2004 Student Research Conference:
17th Annual Student Research Conference

Interdisciplinary

New Zealand Measles Model and Vaccination Policy
Nathaniel J. Green
Dr. Kenneth Carter, Faculty Mentor

As one consequence of the continued advances in life science, governments revisit related legislation, such as vaccination policy. Modelling studies often play a significant role, yet it appears that a number of these studies are not checked for reproducibility or accuracy. We critique (and attempt to replicate) an influential study, “Modelling Measles: Predicting and Preventing Measles Epidemics in New Zealand: Application of a Mathematical Model,” (Roberts, Tobias: 1998) that led to a major change in scheduling of measles vaccination in New Zealand.

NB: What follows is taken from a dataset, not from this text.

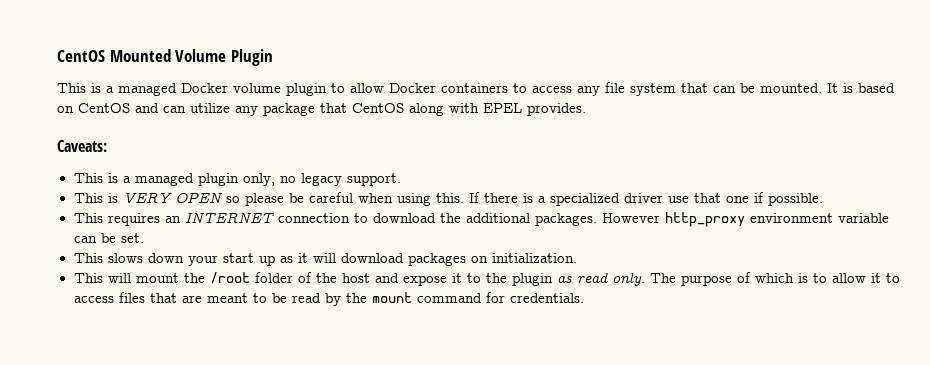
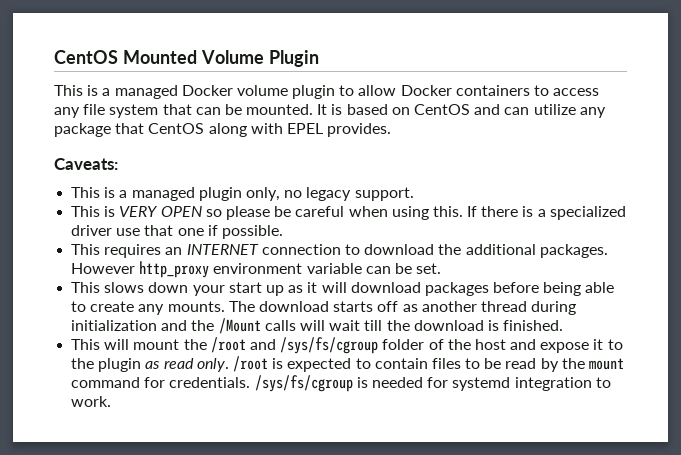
[470,253,577,263] on initialization. -> [493,282,615,296] [71,301,577,315] [71,318,564,334] before being able to create any mounts. The download starts off as another thread during initialization and the /Mount calls will wait till the download is finished.
(250, 278) none -> [249,337,379,354] and /sys/fs/cgroup
[649,272,900,286] [73,292,248,303] The purpose of which is to allow it to access files that are meant -> [232,356,461,372] /root is expected to contain files
(584, 298) none -> [254,375,611,392] [71,396,112,407] /sys/fs/cgroup is needed for systemd integration to work.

Whereas the original implementation used a proprietary equation solver, we use the open source GNU Scientific Library to solve the ordinary differential equations of their age-structured model. Though the lack of reported initial conditions for four of the eight state variables in the model renders detailed verification impossible, our investigation using plausible starting values supports some of their results, while also revealing anomalies, discrepancies, and ambiguous claims.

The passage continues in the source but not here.